Props to The Needle Drop for scooping Ice Cold Water, an EP from Cleveland duo Smoke Screen. The EP sounds just as refreshing as the title, and is awash with dope lyrical content and an eclectic musical tinge on the beats, clearly the result of good teamwork.
That’s not to say that rappers Mooke and Chemist, who also produced all but one track on the project, are bopping and weaving over this thing like The Beastie Boys. Rather, they excel by displaying their own unique styles and complimenting each other’s thoughts. On “Ice Cold Water,’ the first and arguably best track, Mooke kicks off this tag team with a great finger-pointer: “Everybody and they mama wanna get some/everybody want the honey ’til it get stung/but don’t nobody wanna ever roll they sleeves up/they rather party all the time and get geeked up.”
Likewise, Chemist holds up the latter end: “back to the raps, attack tracks with passion/laugh at the cats who wax supreme fashion.” The rap tag-teaming gets even better on “Blur,” where they both detail their psychedelic, almost astral experiences when “cheebin’ on the herb,” or on “It Don’t Stop” where they easily trade off bars about their unyielding torrent of great content.
And the beats, a huge plus from their group collaboration, single-handedly uphold the cool, youthful exuberance that Smoke Screen carries.

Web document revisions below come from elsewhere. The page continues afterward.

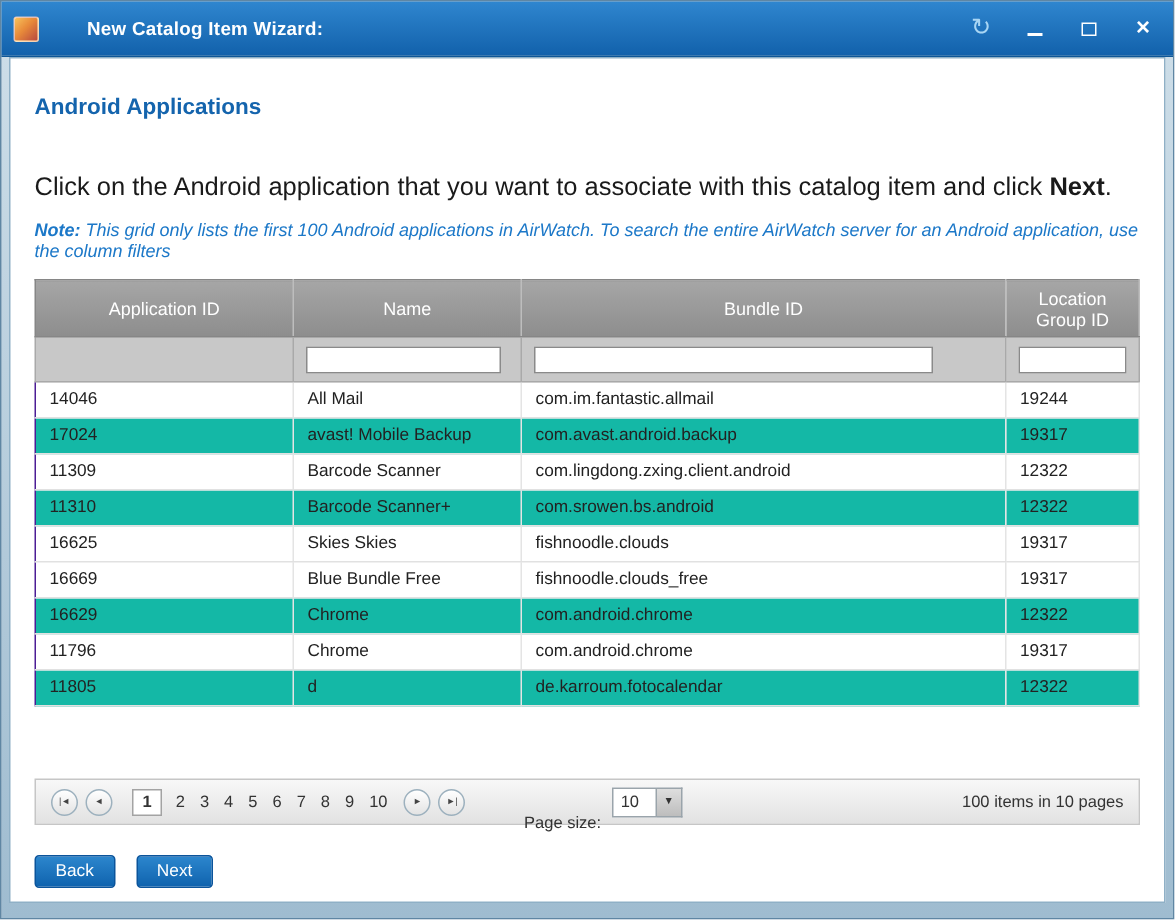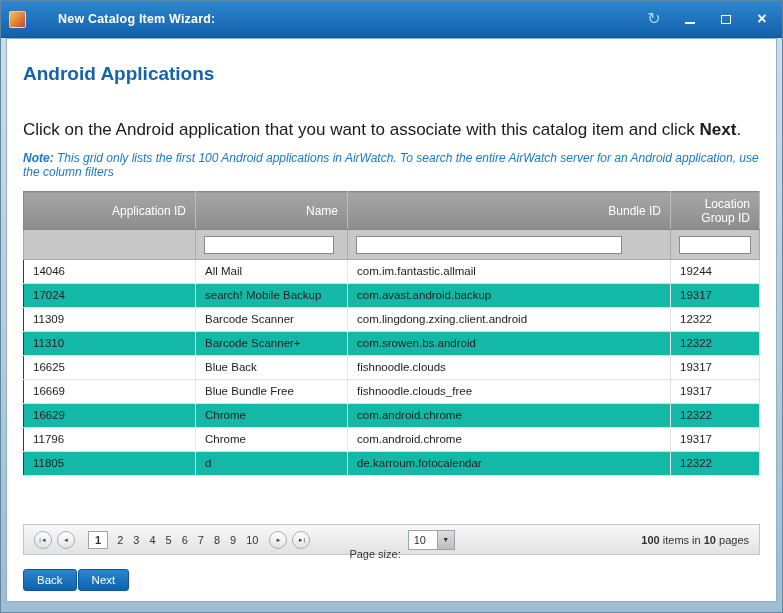--- a/index.html
+++ b/index.html
@@ -42,7 +42,7 @@
     overflow:hidden;
   }
 
-  .page-title { font-size:19px; font-weight:bold; color:#1464ad; margin:24px 0 9px 0; }
+  .page-title { font-size:15px; font-weight:bold; color:#1464ad; margin:24px 0 9px 0; }
   .instruction { font-size:17px; color:#1a1a1a; margin:35px 0 0 0; }
   .instruction b { font-weight:bold; }
   .note { font-size:12px; color:#1c78c8; font-style:italic; margin:11px 0 0 0; }

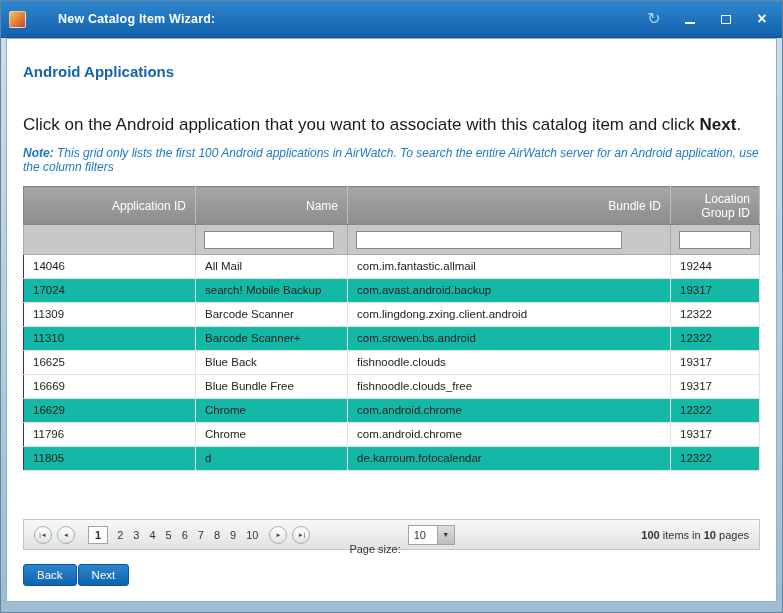--- a/index.html
+++ b/index.html
@@ -53,7 +53,7 @@
 
   th.col-header {
     background:linear-gradient(#a6a6a6,#8d8d8d);
-    color:#fff; font-weight:normal; font-size:12px; text-align:right;
+    color:#fff; font-weight:normal; font-size:12px; text-align:center;
     padding:4px 9px; height:38px; vertical-align:middle;
     border:1px solid #868686; border-right-color:#bdbdbd; cursor:pointer;
   }

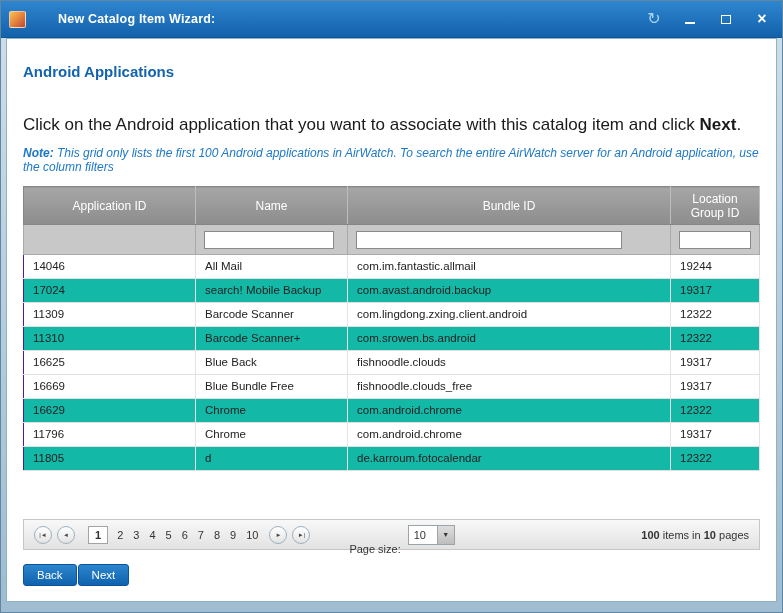--- a/index.html
+++ b/index.html
@@ -177,7 +177,7 @@
           </tr>
           <tr class="data-row alt">
             <td>17024</td>
-            <td>search! Mobile Backup</td>
+            <td>avast! Mobile Backup</td>
             <td>com.avast.android.backup</td>
             <td>19317</td>
           </tr>

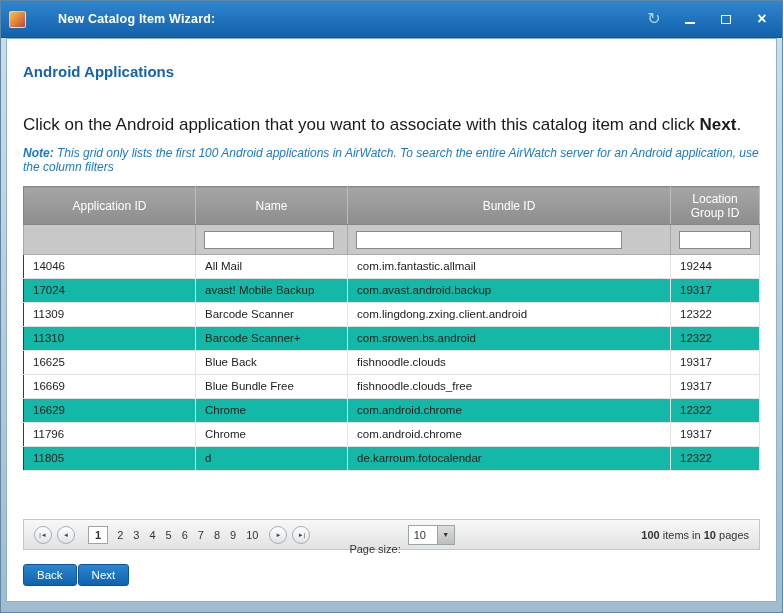--- a/index.html
+++ b/index.html
@@ -195,7 +195,7 @@
           </tr>
           <tr class="data-row">
             <td>16625</td>
-            <td>Blue Back</td>
+            <td>Skies Skies</td>
             <td>fishnoodle.clouds</td>
             <td>19317</td>
           </tr>

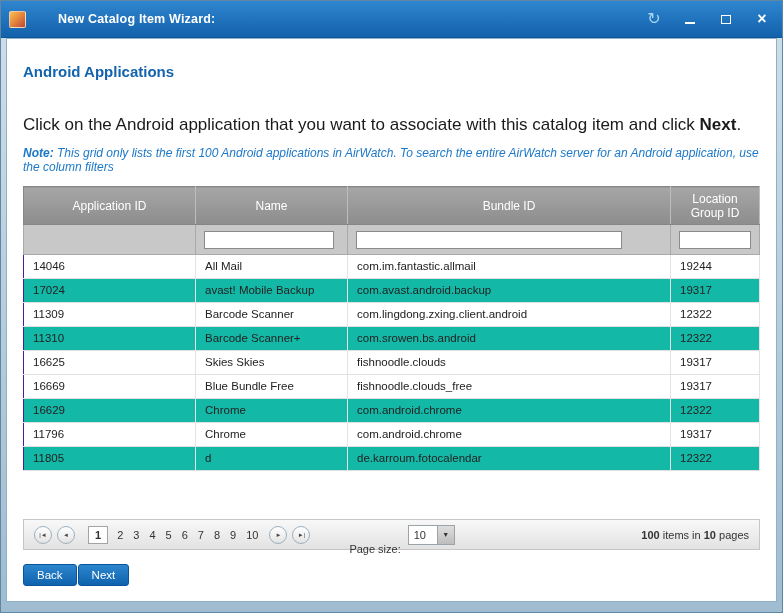--- a/index.html
+++ b/index.html
@@ -105,7 +105,7 @@
     font-size:7px; color:#333; cursor:pointer;
   }
   .pager-summary { margin-left:auto; color:#333; }
-  .pager-summary b { font-weight:bold; }
+  .pager-summary b { font-weight:normal; }
 
   .footer-buttons { margin-top:14px; display:flex; gap:1px; }
   .btn {

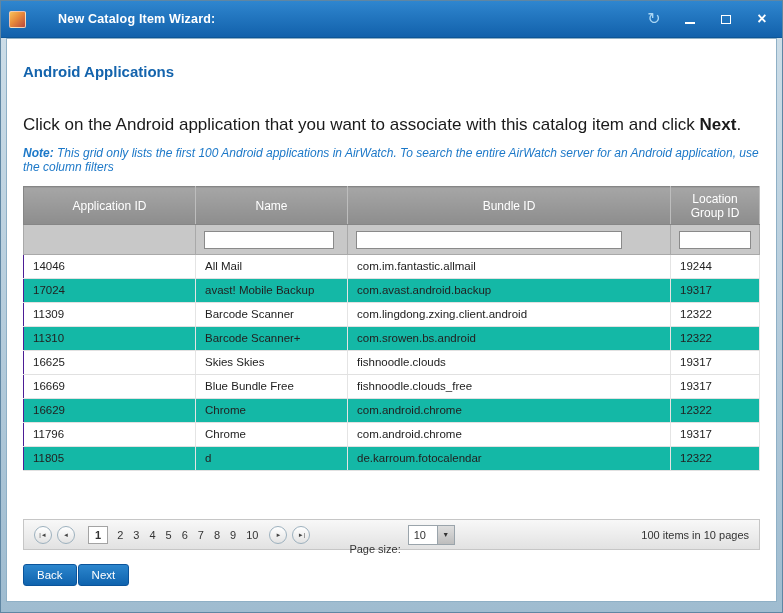--- a/index.html
+++ b/index.html
@@ -107,7 +107,7 @@
   .pager-summary { margin-left:auto; color:#333; }
   .pager-summary b { font-weight:normal; }
 
-  .footer-buttons { margin-top:14px; display:flex; gap:1px; }
+  .footer-buttons { margin-top:20px; display:flex; gap:14px; }
   .btn {
     background:linear-gradient(#2c86cd,#0f63ae);
     border:1px solid #0b549b; border-radius:3px;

It’s easy to recognize their conscious effort to produce solid instrumentation that satisfies not only the more free-flowing stylings of Mooke or the aggressive battleground stance from Chemist, but also something that sounds fun and vibrant on its own. The title track instantly hits with a whizzing vinyl scratch and pounding drums, soon followed by a block-shaking bassline.
“The Ave” has an amateurish beatbox break surrounded by whirring synths and a rythmic spark effect. “Smoke and Lazers” touts a sinister, dubstep-influenced beat with a buzzing synth line and a two-tone drum and bass to keep rhythm for Chemist and Mooke’s dizzying wordplay. Each song has a short prologue that lets the track’s feeling seep in before the verses come in, and two tracks, “Blur” and “Smoke and Mirrors,” have an extra instrumental tagged to the end a la Pete Rock that keeps things flowing.
In fact, the album flows, quite literally, like a cool stream. From the backstreet wild style of the introduction to the extraterrestrial essence of the the ending and even on the call-and-response group vocal for the hooks, Smoke Screen knows how to curate a 20-minute that vibes perfectly and feels oh so good. Even though each rapper, guests included, brings his own bag of tricks, it always transitions smoothly without any jarring inconsistencies. When a dude drops a line like “ice cold cinnamon spice but whole heaven with microphone rhythms and pipes with gold lettuce” without throwing off his previous verse, that’s a miracle in and of itself. Ice Cold Water stands as testament that music can have style without sacrificing creativity.